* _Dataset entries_
◆ ◆ ◆

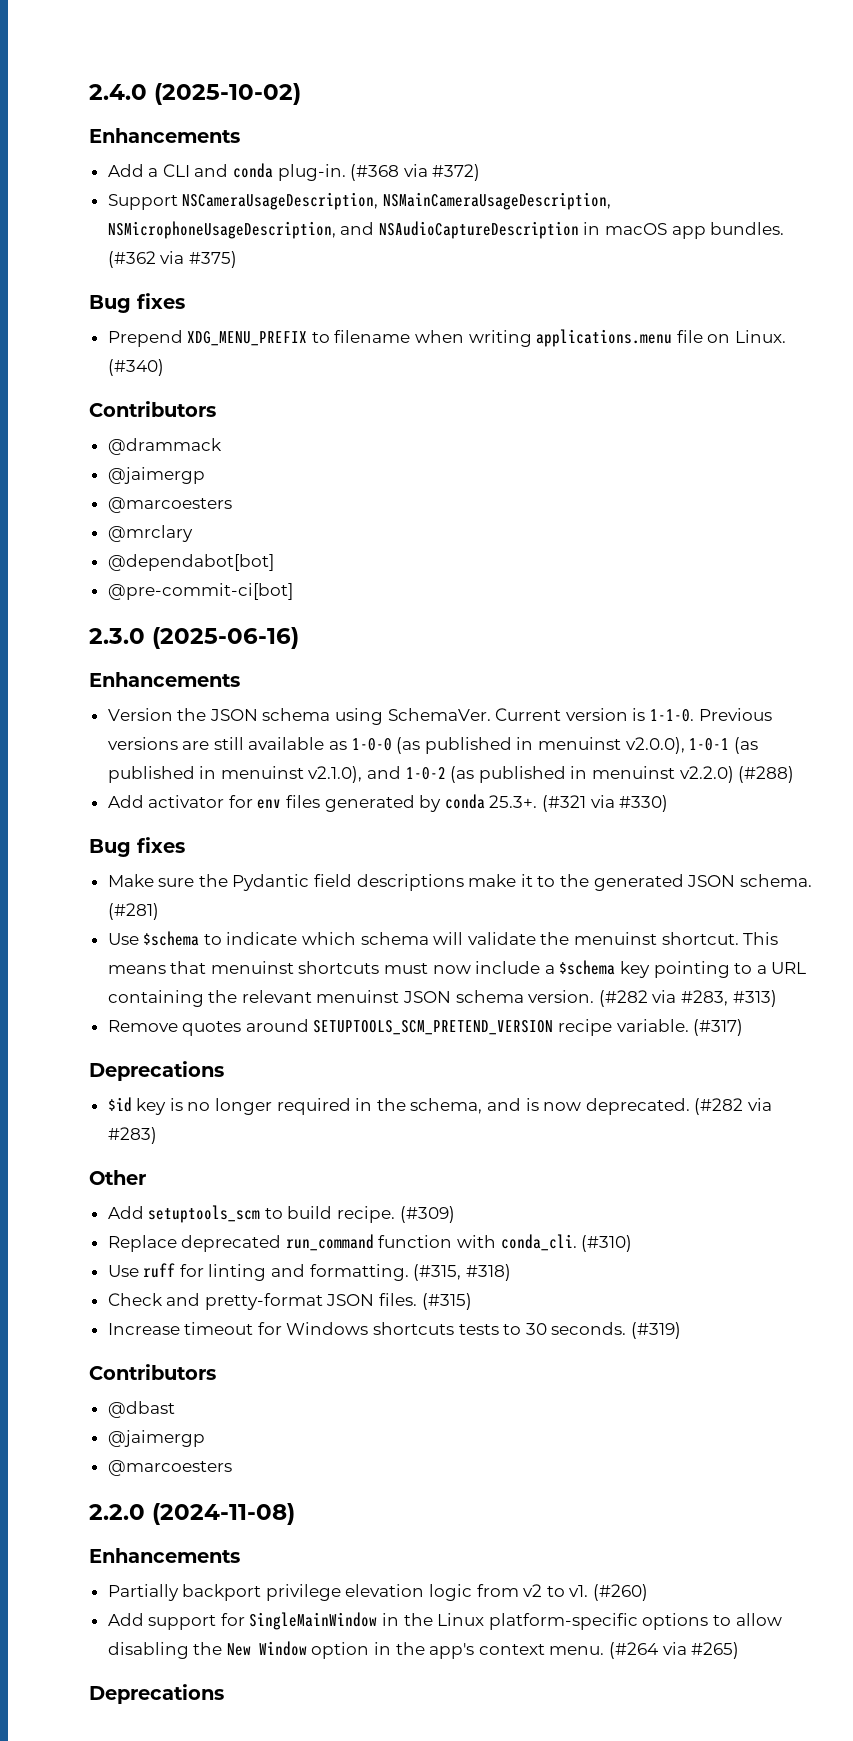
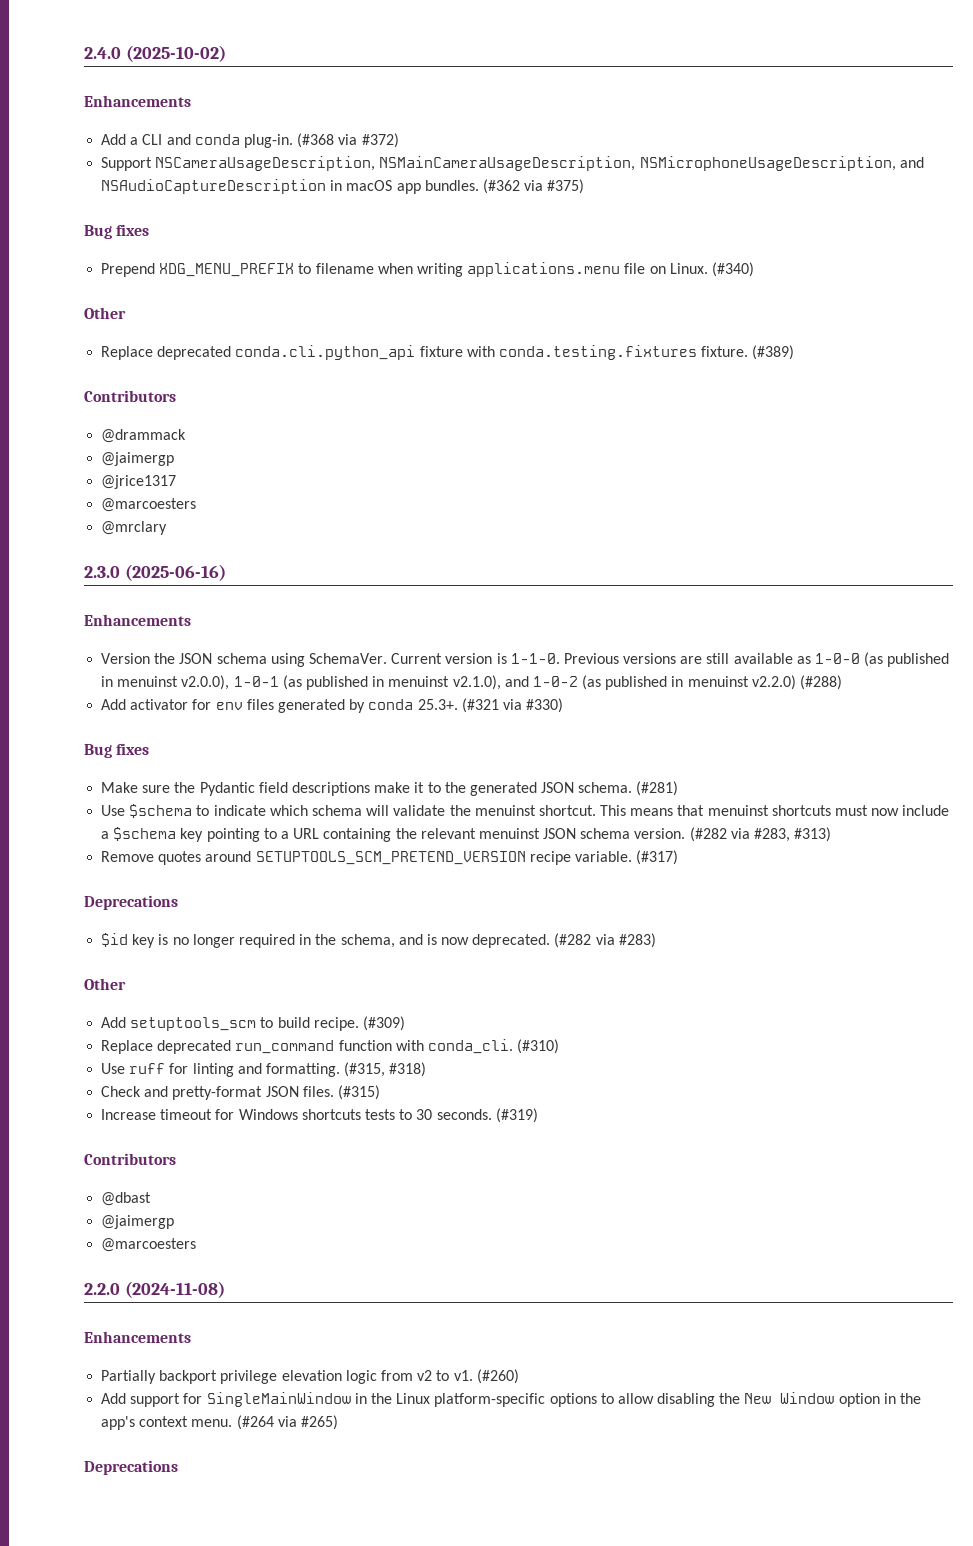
  (#340)
+ Other
+ Replace deprecated conda.cli.python_api fixture with conda.testing.fixtures fixture. (#389)
+ @jrice1317
- @dependabot[bot]
- @pre-commit-ci[bot]

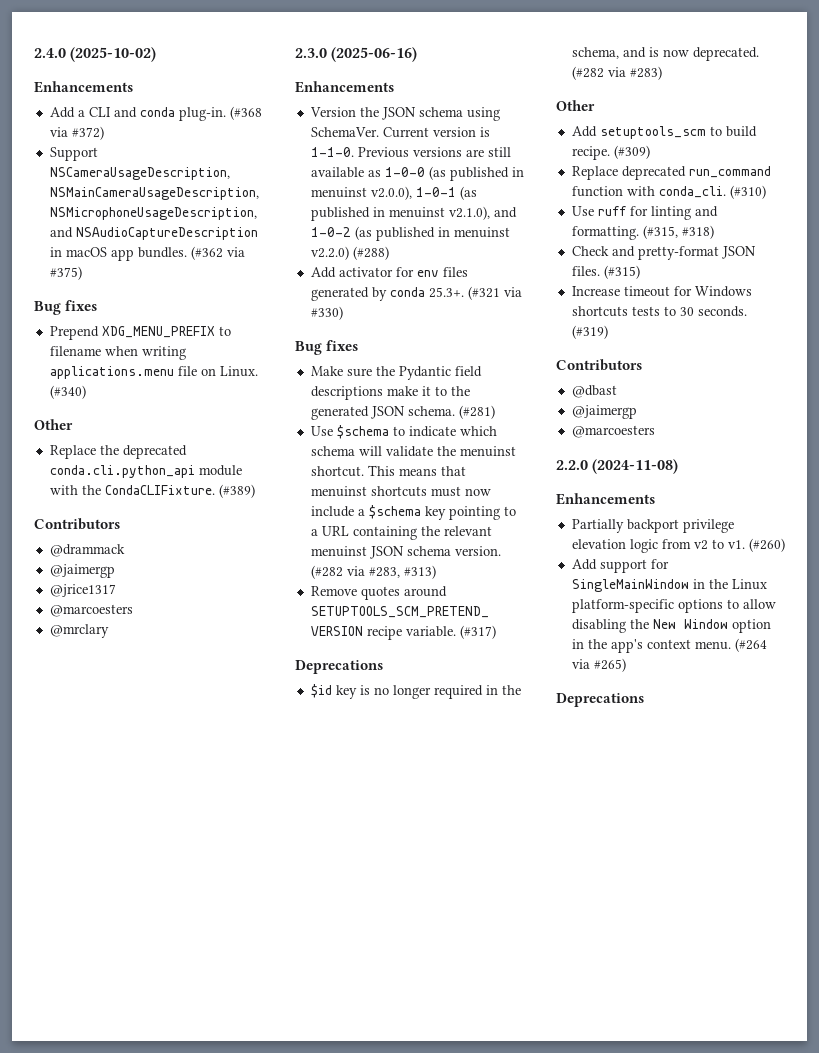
- Replace deprecated conda.cli.python_api fixture with conda.testing.fixtures fixture.
+ Replace the deprecated conda.cli.python_api module with the CondaCLIFixture.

◆ ◆ ◆

* _Your assignment_
Copy the final stretch of the entries exactly: the line containing "- @dependabot[bot]" and every line after it through the last. Include no pictures and nothing more.

* _Expected output_
- @dependabot[bot]
- @pre-commit-ci[bot]

- Replace deprecated conda.cli.python_api fixture with conda.testing.fixtures fixture.
+ Replace the deprecated conda.cli.python_api module with the CondaCLIFixture.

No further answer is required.